» **WORK TO BE COMPLETED**
Please copy every line from the records below that contains the string "modified".
########################################
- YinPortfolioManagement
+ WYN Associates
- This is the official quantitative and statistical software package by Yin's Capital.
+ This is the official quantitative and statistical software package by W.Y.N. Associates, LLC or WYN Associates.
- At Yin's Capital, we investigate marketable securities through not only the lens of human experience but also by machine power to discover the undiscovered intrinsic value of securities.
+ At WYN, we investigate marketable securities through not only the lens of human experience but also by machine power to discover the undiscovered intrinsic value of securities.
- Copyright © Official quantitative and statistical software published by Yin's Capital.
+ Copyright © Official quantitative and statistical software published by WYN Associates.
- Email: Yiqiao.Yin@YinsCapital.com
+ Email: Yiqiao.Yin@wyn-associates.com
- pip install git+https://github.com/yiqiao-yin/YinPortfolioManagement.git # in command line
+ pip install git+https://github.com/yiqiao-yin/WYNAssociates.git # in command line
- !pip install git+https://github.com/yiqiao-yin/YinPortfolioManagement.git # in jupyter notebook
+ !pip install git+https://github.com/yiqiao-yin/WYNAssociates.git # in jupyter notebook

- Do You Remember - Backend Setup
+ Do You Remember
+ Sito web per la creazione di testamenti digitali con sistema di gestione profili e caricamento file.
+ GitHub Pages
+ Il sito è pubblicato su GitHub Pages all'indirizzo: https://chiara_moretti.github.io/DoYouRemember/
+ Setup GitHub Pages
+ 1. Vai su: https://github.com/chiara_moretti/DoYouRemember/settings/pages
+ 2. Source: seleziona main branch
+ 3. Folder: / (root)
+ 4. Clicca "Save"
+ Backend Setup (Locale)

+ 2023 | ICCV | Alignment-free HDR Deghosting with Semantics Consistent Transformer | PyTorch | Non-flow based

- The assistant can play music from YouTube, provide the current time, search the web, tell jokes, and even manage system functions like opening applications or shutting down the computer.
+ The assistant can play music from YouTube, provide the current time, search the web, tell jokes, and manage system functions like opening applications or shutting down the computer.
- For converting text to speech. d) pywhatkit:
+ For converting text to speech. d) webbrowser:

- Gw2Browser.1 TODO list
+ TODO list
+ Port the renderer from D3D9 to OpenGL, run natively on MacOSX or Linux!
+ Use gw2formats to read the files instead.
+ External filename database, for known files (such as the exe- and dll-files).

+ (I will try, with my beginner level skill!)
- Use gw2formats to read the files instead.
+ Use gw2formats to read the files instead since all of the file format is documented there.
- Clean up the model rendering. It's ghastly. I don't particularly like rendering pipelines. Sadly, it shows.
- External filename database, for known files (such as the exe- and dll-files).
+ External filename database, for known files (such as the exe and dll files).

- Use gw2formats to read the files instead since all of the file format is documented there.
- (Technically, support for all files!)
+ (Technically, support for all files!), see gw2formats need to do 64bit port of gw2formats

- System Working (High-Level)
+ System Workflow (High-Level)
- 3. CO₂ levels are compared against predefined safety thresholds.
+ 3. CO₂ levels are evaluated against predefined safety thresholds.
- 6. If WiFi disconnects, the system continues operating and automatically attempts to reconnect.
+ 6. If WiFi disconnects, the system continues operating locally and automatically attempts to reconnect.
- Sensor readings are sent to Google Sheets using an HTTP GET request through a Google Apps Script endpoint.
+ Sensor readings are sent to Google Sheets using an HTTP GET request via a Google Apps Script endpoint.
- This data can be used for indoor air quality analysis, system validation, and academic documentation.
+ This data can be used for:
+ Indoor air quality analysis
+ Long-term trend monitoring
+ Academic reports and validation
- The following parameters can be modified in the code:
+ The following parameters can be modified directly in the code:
########################################
» **SOLUTION FOR THIS PROBLEM**
- The following parameters can be modified in the code:
+ The following parameters can be modified directly in the code:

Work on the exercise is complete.